L’autobiografia è in effetti un tratto caratteristico di questa artista che, come si diceva prima, ‘usa’ la pittura con risultati capaci di rilanciare un linguaggio artistico ‘originario’ che però, per non diventare puro esercizio accademico ed essere in grado di suscitare stupore ancora oggi, ha bisogno di essere reinventato. Operazione difficile e pericolosa, nella quale Monni senz’altro riesce. E qui, mi sembra stia l’importanza di un impegno artistico che ci restituisce in tutta la sua freschezza l’inattualità di una pittura giovane e spregiudicata. Interessanti risultano anche gli ultimi lavori che si trovano nello studio: una serie di lenzuola che l’artista si fa regalare dagli amici e dalle amiche e sulle quali dipinge il ritratto più intimo, quello dell’anima, trasfigurato nelle sembianze di animali domestici o selvaggi, quasi a ricordarci che in realtà non esiste quella rigida divisione dei regni organizzata da Aristotele, ma ognuno di noi è anche il gatto con il quale sta giocando e viceversa.
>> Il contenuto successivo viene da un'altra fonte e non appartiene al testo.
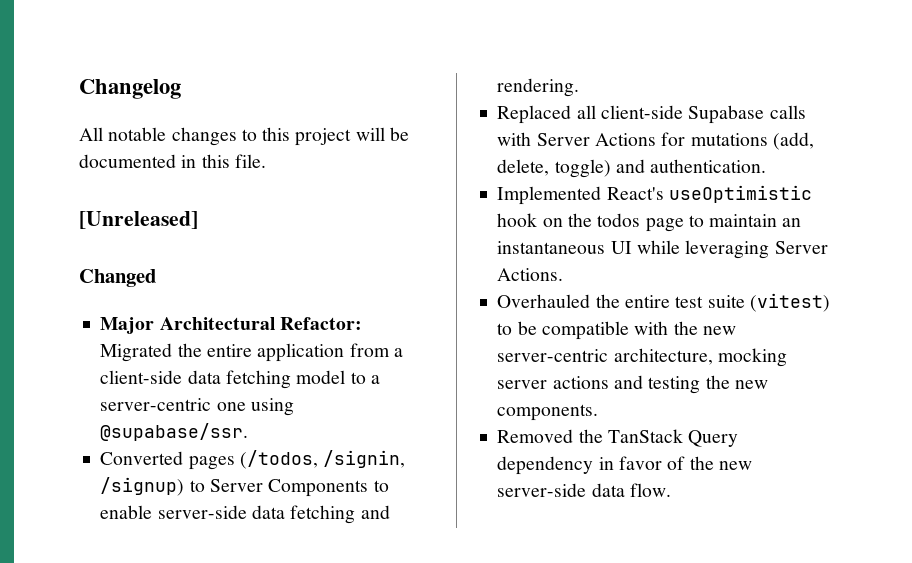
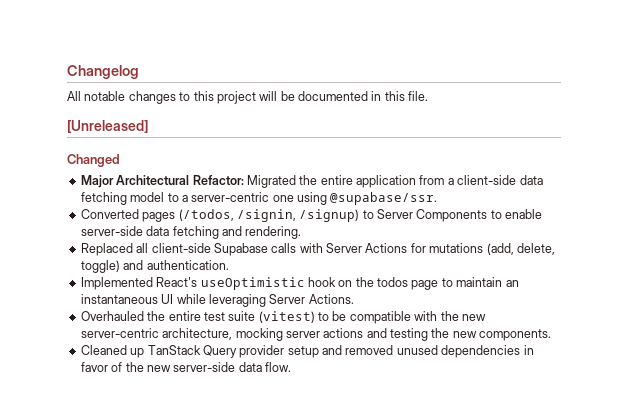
- Removed the TanStack Query dependency in favor of the new server-side data flow.
+ Cleaned up TanStack Query provider setup and removed unused dependencies in favor of the new server-side data flow.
Tornando a quella poesia delle piccole cose cui accennavamo, probabilmente sarebbe cosa buona se Narcisa Monni decidesse di ampliare quel progetto continuando a indagare la trasformazione che stiamo attraversando. Voglio dire che, se è vero che la pandemia ha rappresentato una cesura traumatica, probabilmente quest’ultima fa parte di una trasformazione antropologica ancora più profonda che ormai da tempo sta cambiando le nostre forme di vita, ma anche i nostri modi di pensare e di sentire. La chiave trovata in quei lavori, se amplificata ulteriormente, potrebbe quindi raggiungere risultati ancora più interessanti. Ciò detto, quella di Narcisa Monni è una pittura concettuale (ma la pittura non può che essere concettuale) che, come nella serie dei Santi, un altro ciclo al quale ha lavorato l’artista, o nella nuovissima serie delle polaroid ritoccate, sa raccontare la dimensione intima e quotidiana con gli accenti propri di quello che, forse, si potrebbe chiamare un “realismo esistenziale” del XXI secolo.